В тишине что-то звякнуло, и с потолка вдруг спустились какие-то суставчатые стержни, черными тенями пересекая экран.
Страут ухватился за них и замер в странной скособоченной позе. Он не отрываясь глядел на экран. Из черных люков под „Тахмасибом“ выползли гигантские металлические суставы — пять и за ними еще пять. Неровно дергаясь, они протянулись к „Тахмасибу“ и вдруг разом вцепились в дно „бокала“. Это было похоже, как будто кальмар схватил кита. Суставы, словно ощупывая, поползли по дискам, затем застыли. Страут, кряхтя, приподнялся. Черные тени стержней суматошно двигались на экране. Суставы рывком выдвинули из дна верхний диск, затем медленно притянули его к трубе и скрылись в открывшемся посередине люке. Дно „Тахмасиба“ стало вдвое тоньше.
— Поразительно, — льстиво сказал Дауге.
— Дрянь, — сказал Страут сердито. — Старье допотопное.

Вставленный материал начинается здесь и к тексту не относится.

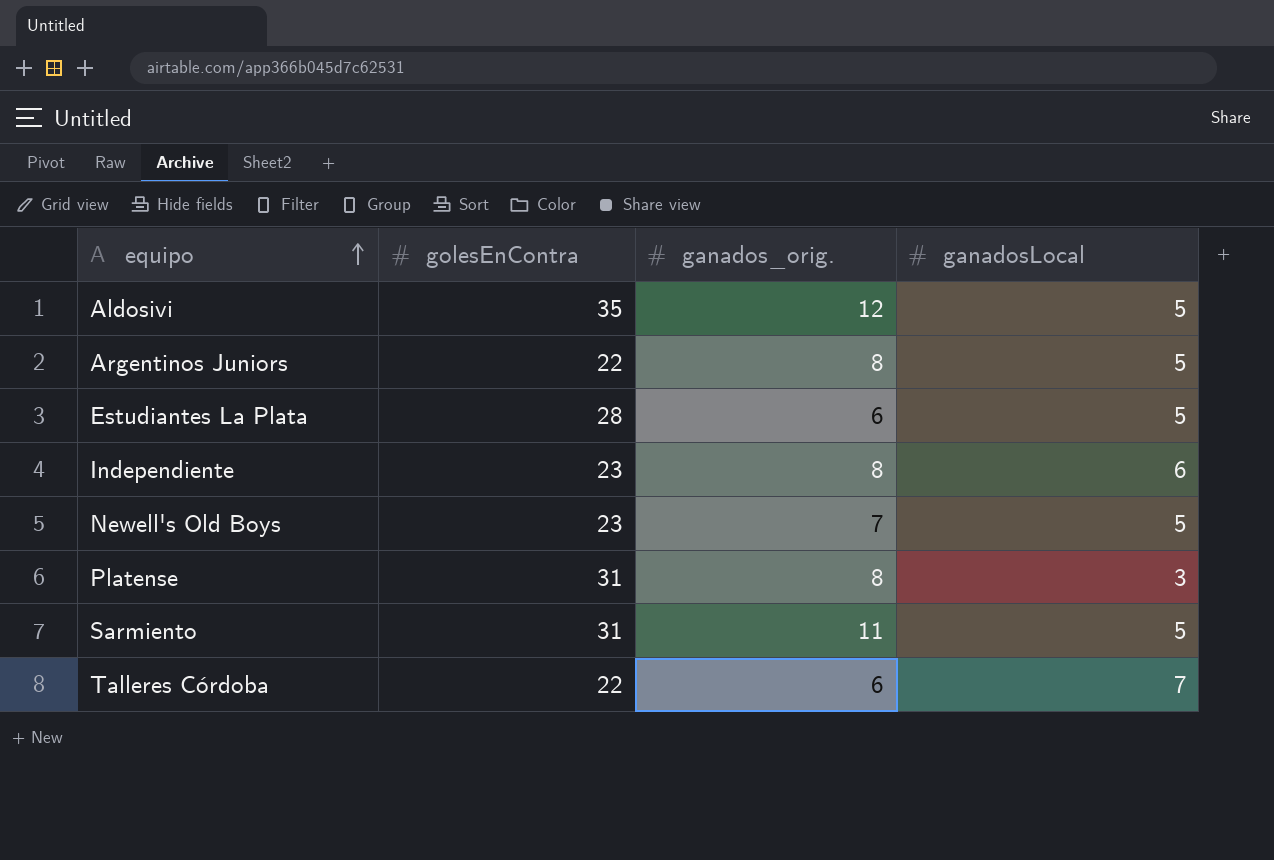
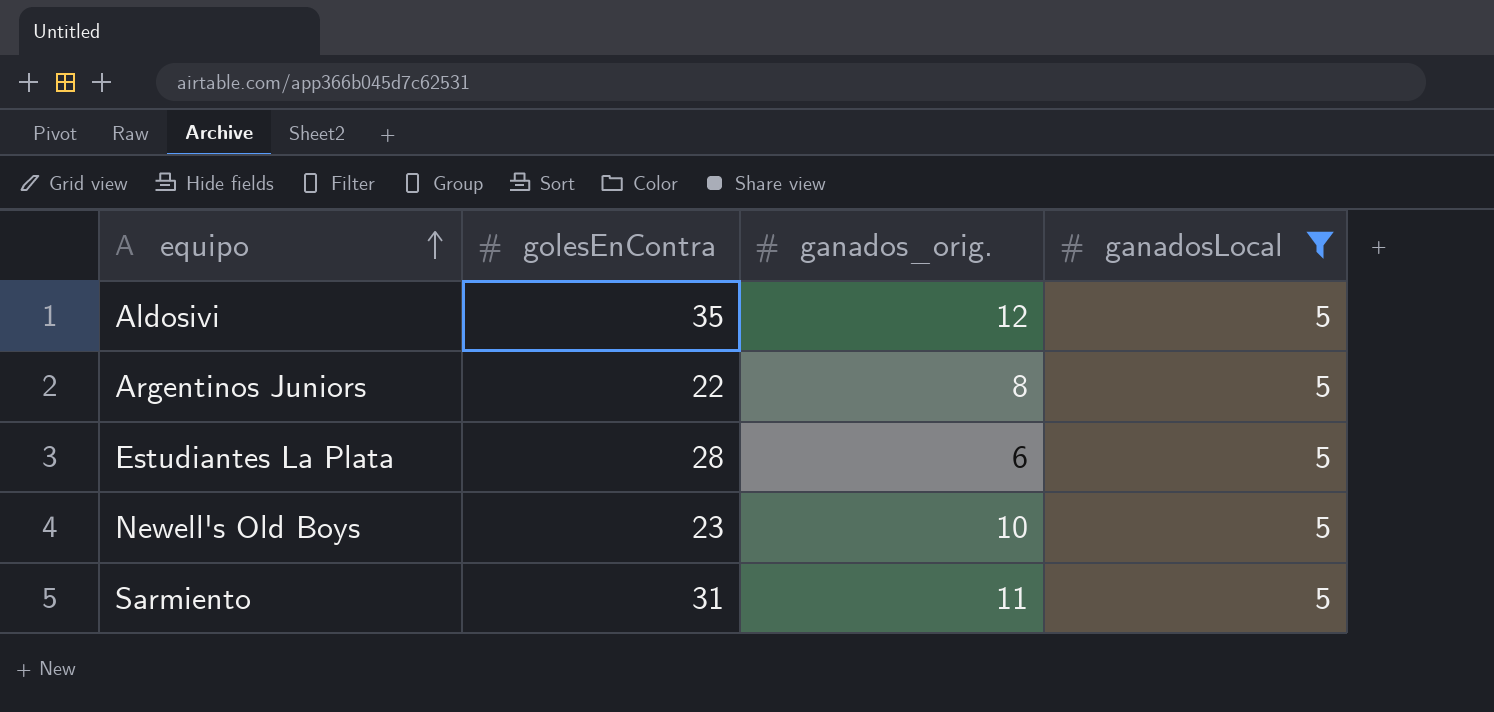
filter: none -> ganadosLocal = 5
Newell's Old Boys | ganados_orig.: 7 -> 10

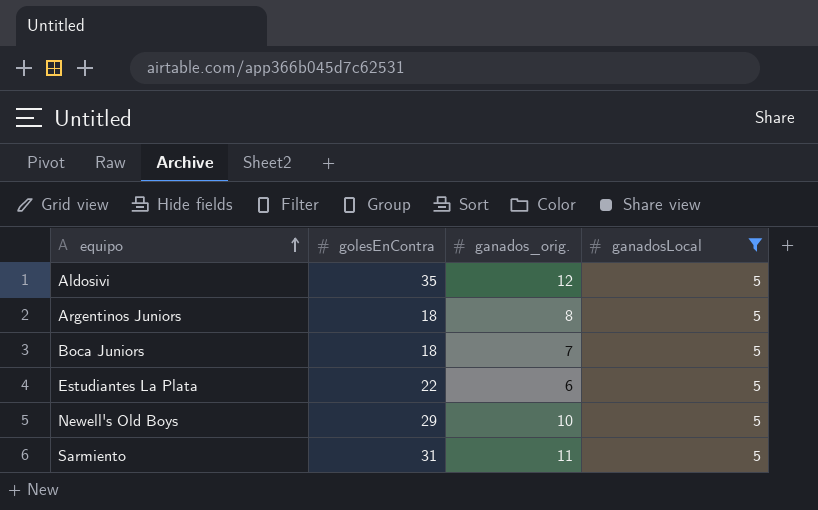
Argentinos Juniors | golesEnContra: 22 -> 18
row Boca Juniors: none -> 18 | 7 | 5
Estudiantes La Plata | golesEnContra: 28 -> 22
Newell's Old Boys | golesEnContra: 23 -> 29

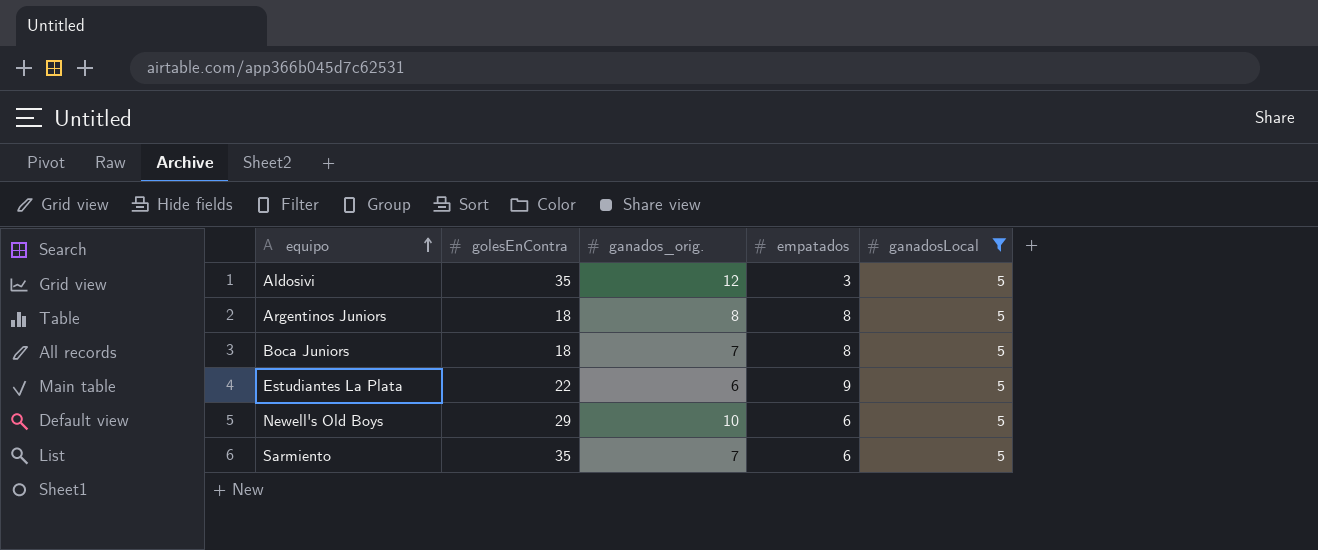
column empatados | position: none -> 4
Sarmiento | golesEnContra: 31 -> 35
Sarmiento | ganados_orig.: 11 -> 7

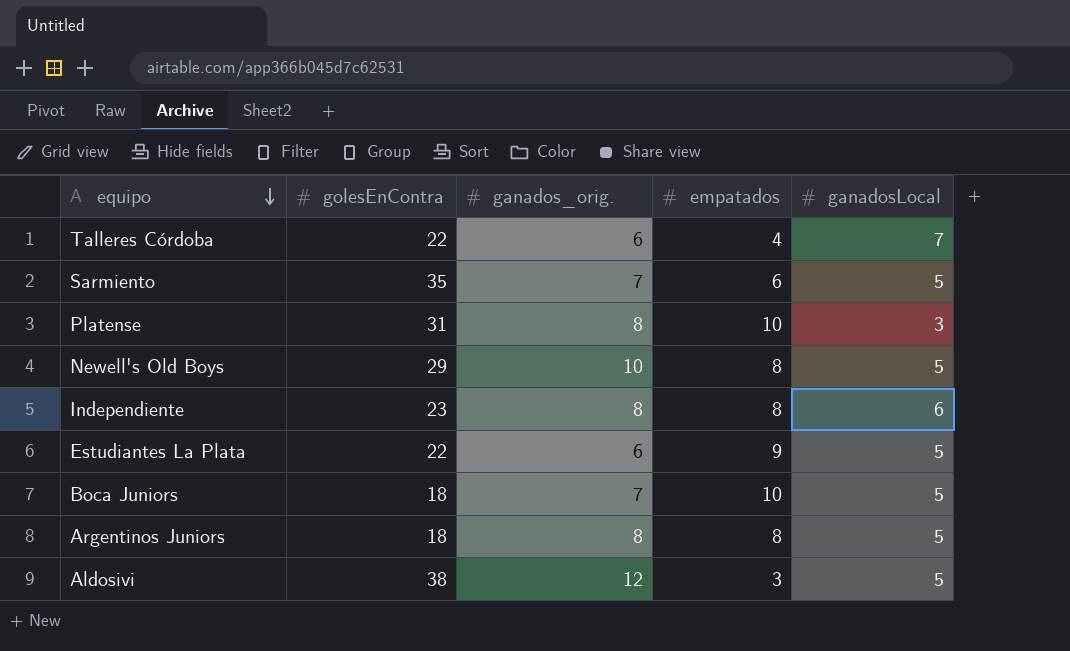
filter: ganadosLocal = 5 -> none
row order: equipo ascending -> equipo descending
Newell's Old Boys | empatados: 6 -> 8
Boca Juniors | empatados: 8 -> 10
Aldosivi | golesEnContra: 35 -> 38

Второй год просим отрегулировать биомеханические манипуляторы — нет, они там все, видишь ли, усовершенствованиями занимаются. А ты здесь потей: манипуляторов десять, а рук у тебя всего две. Черт бы их побрал.
Он вытер лоб платком — запахло хорошими духами. Рукоятки манипулятора тихо покачивались над его головой.
— Понял? — спросил Быков.
— Это была разгрузка? — сказал Дауге.
— Это была разгрузка, — сказал Алексей Петрович. — А сейчас будет погрузка.
Дауге помолчал, затем сказал:
— У нас на Марсе тоже есть манипуляторская.
Алексей Петрович засопел.
— А загрузка производится внутри, на складе, — сказал он. — Весь грузовой отсек, трюм, сменяется, как обойма. Он стандартный. Есть недостаток. Жилой отсек обнажается, и в прошлый раз у Михаила взорвались консервы, которые он забыл в чемодане в своей каюте. Михаил тайком нарушал режим. А я и не знал.